EXERCISE DETAILS>
Reproduce exactly, from the data that follows, the line with "LDcb0d39 | Amount: 0.754 -> 0.784", the line with "Avg | chest_prob: 0.499 -> 0.541", and every line that lies between them.

(GIVEN DATA begins)

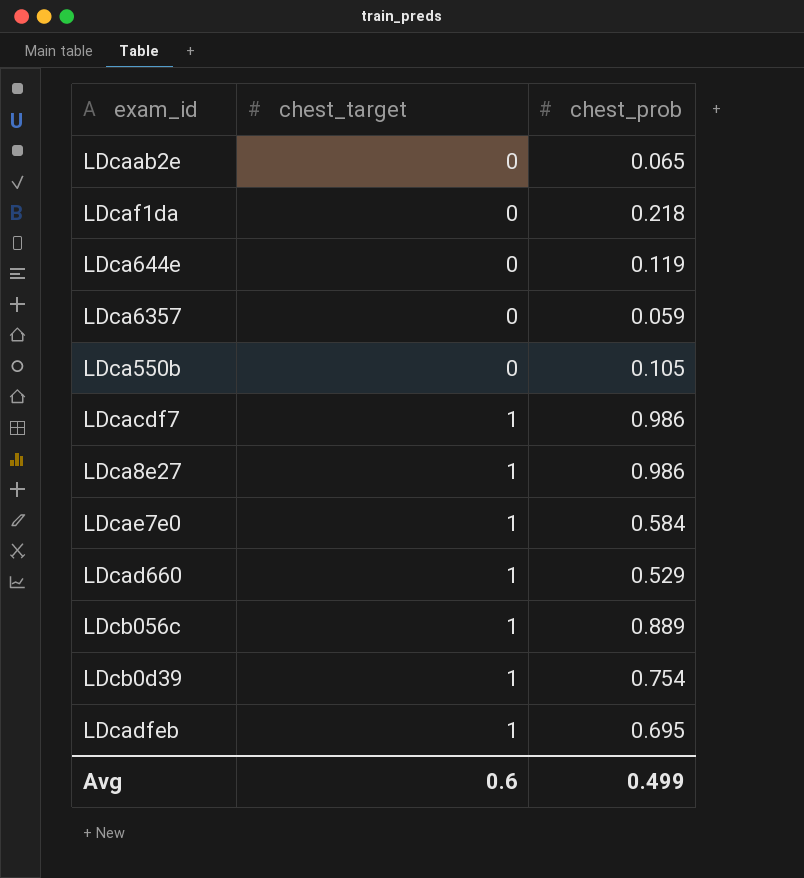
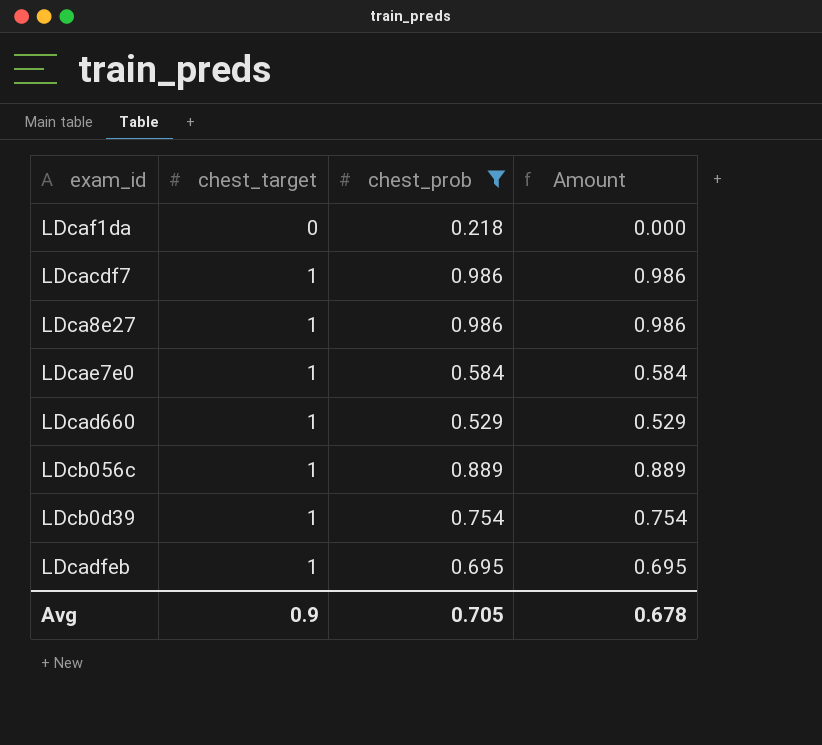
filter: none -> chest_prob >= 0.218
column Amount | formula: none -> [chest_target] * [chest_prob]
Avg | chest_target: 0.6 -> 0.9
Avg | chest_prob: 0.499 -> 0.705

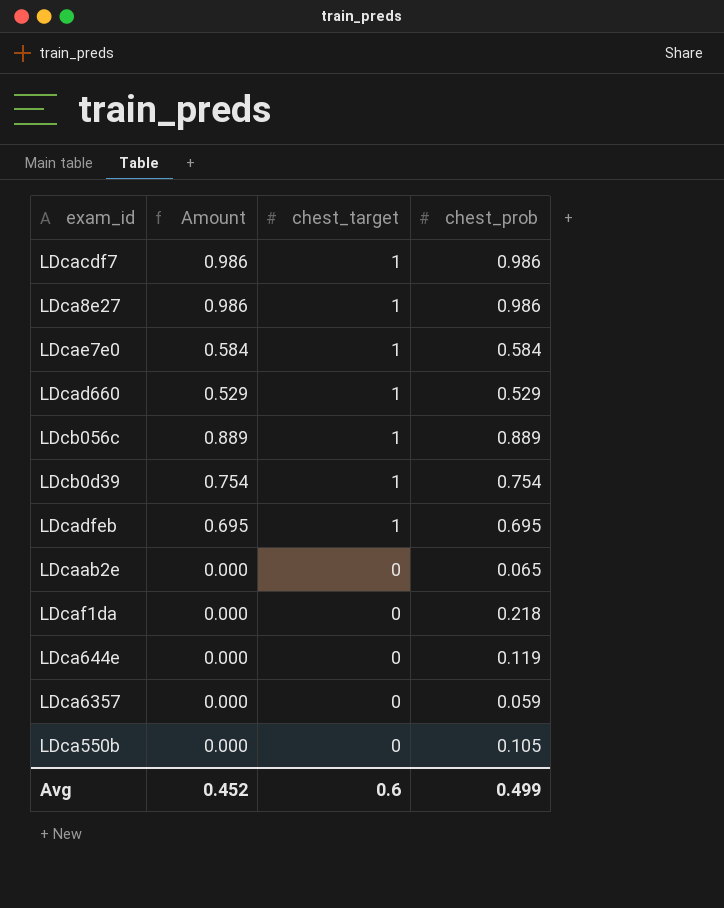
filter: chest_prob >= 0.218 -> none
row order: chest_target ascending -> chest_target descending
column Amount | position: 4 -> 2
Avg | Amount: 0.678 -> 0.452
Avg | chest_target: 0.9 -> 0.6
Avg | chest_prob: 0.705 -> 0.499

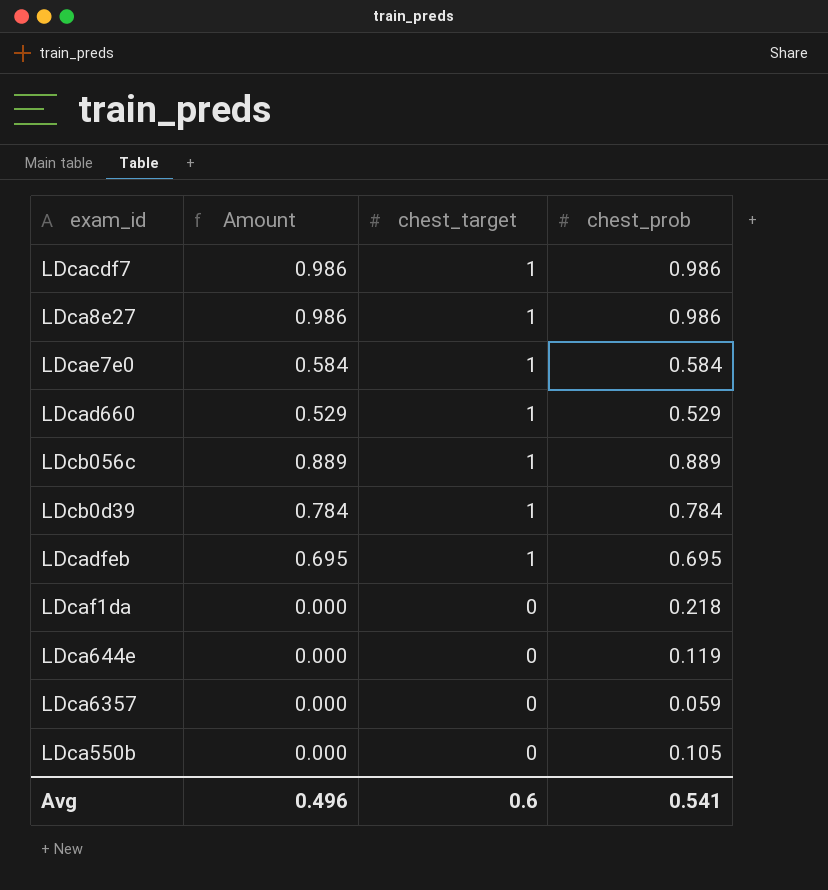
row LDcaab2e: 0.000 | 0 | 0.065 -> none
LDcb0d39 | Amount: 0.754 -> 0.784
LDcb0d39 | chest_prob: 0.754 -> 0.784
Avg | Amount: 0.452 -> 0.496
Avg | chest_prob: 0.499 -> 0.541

(GIVEN DATA ends)
(GIVEN DATA begins)

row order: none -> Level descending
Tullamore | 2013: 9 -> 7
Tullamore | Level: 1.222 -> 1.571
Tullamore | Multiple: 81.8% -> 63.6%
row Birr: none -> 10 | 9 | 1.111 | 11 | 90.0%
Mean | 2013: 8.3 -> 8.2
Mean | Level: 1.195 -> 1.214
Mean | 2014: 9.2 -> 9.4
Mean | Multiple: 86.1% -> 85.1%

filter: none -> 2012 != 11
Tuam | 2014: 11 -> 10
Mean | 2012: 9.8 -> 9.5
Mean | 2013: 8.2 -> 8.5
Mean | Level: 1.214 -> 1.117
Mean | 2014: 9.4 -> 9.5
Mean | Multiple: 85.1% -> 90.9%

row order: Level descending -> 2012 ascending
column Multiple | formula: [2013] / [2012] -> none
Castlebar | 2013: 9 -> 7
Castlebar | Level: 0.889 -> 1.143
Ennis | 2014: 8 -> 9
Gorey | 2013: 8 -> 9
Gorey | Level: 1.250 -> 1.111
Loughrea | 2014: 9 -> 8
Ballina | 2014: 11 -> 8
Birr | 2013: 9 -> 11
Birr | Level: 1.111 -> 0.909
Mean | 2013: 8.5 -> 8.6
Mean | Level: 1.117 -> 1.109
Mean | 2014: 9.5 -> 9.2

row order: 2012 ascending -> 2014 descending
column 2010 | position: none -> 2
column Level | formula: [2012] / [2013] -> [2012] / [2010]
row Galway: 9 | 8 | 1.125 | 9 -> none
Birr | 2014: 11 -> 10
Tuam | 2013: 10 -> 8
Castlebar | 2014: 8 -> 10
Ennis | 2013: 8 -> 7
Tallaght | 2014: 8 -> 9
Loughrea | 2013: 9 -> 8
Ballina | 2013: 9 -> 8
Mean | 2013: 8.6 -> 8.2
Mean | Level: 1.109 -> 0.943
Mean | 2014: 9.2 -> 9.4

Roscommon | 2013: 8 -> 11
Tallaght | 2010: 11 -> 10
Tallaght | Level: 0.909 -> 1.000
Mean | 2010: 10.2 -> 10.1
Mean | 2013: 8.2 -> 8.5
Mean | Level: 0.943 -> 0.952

(GIVEN DATA ends)
(GIVEN DATA begins)

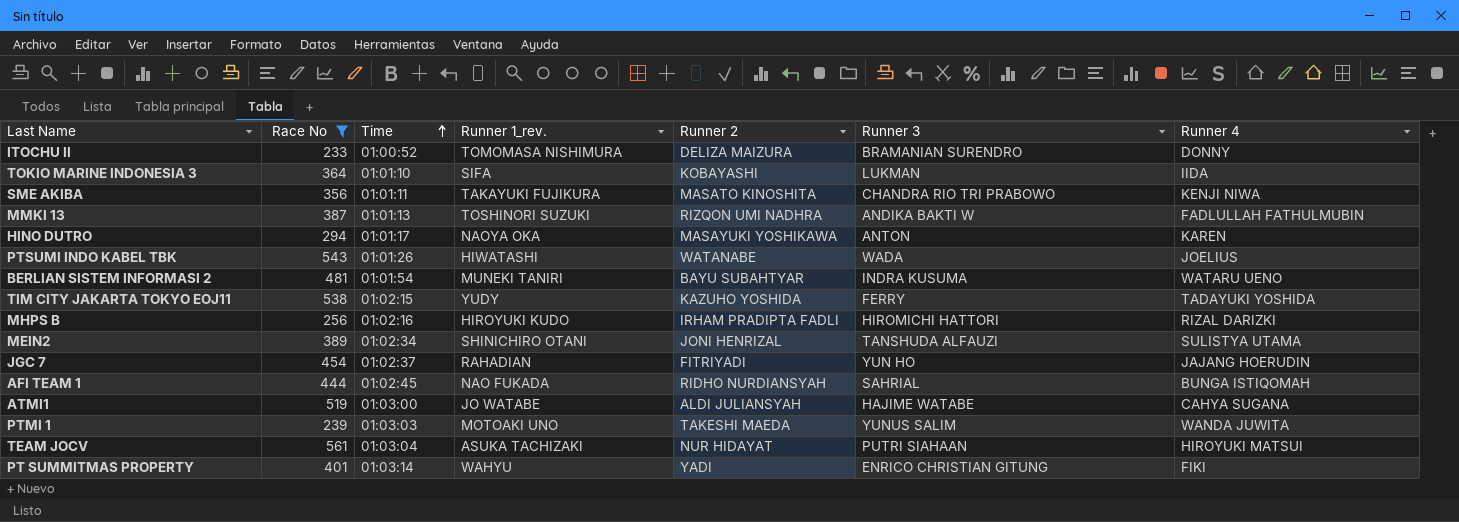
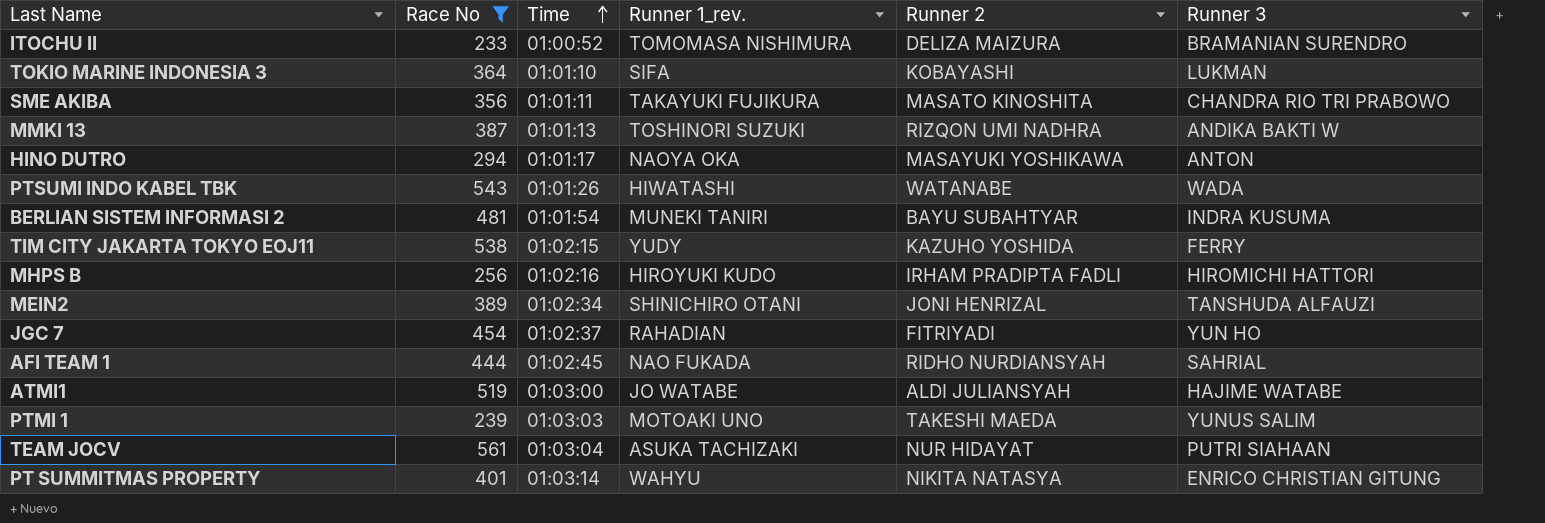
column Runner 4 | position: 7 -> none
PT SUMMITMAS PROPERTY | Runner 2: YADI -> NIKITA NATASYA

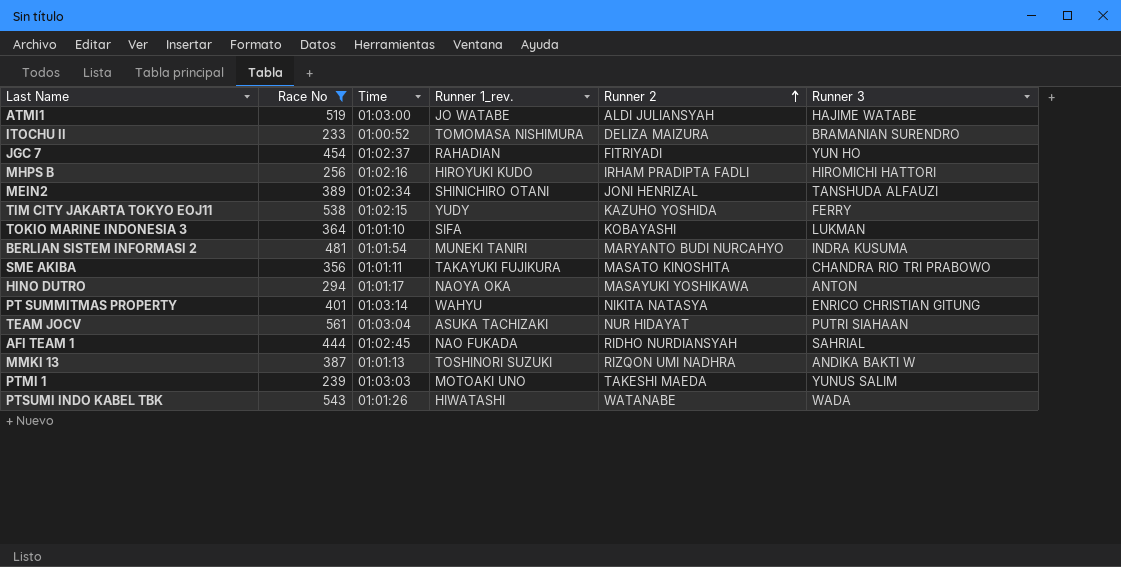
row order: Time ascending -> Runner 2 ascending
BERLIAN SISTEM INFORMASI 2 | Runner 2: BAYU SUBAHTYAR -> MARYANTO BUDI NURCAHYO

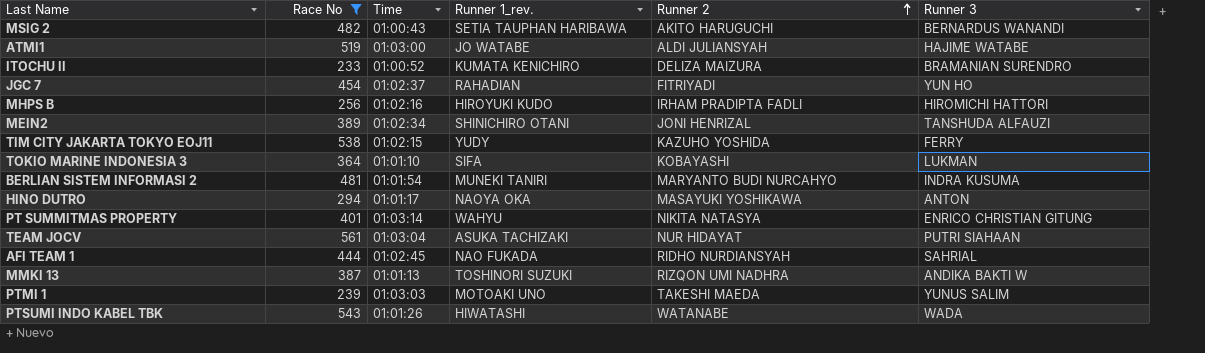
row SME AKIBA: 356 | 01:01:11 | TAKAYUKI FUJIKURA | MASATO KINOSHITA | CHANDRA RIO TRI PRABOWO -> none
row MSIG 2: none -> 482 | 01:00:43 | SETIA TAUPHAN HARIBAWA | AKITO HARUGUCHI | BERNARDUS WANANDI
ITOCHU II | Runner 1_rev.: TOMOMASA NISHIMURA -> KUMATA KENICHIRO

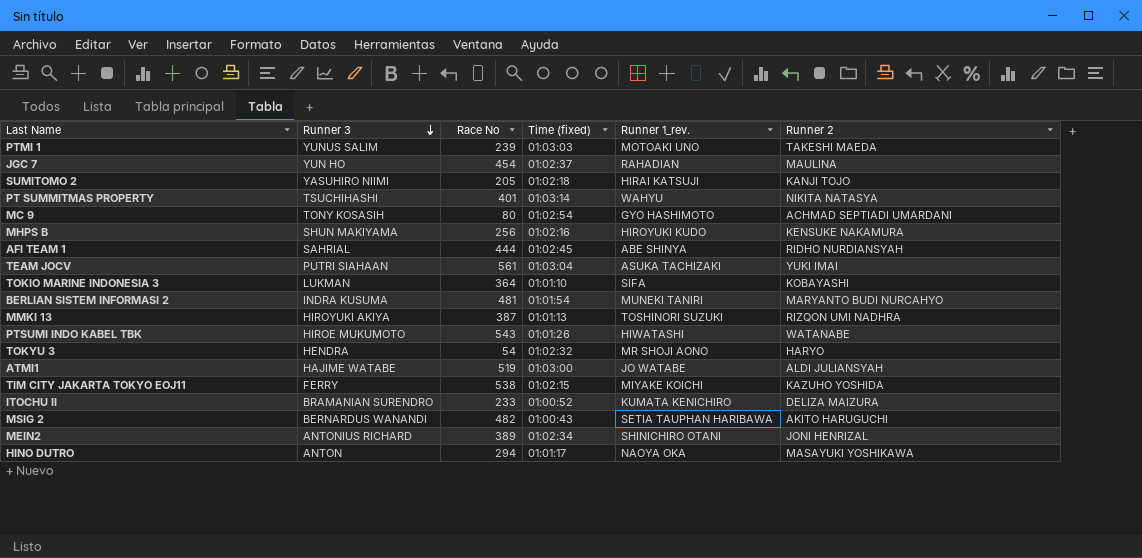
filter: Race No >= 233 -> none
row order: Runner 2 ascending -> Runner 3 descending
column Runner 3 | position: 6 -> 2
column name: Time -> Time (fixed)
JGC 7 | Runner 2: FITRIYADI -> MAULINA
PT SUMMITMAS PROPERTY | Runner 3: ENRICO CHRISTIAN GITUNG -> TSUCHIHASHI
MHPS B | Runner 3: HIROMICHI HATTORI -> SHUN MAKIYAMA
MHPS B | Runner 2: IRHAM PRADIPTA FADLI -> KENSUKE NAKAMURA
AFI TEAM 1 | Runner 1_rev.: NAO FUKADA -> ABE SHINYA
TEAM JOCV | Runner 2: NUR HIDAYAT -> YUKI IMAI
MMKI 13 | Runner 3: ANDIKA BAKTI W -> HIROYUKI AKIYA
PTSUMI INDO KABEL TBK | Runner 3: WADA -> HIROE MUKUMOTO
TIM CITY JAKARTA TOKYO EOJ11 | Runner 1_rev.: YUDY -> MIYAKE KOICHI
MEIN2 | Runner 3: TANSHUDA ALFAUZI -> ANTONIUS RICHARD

(GIVEN DATA ends)

ANSWER TO THE EXERCISE>
LDcb0d39 | Amount: 0.754 -> 0.784
LDcb0d39 | chest_prob: 0.754 -> 0.784
Avg | Amount: 0.452 -> 0.496
Avg | chest_prob: 0.499 -> 0.541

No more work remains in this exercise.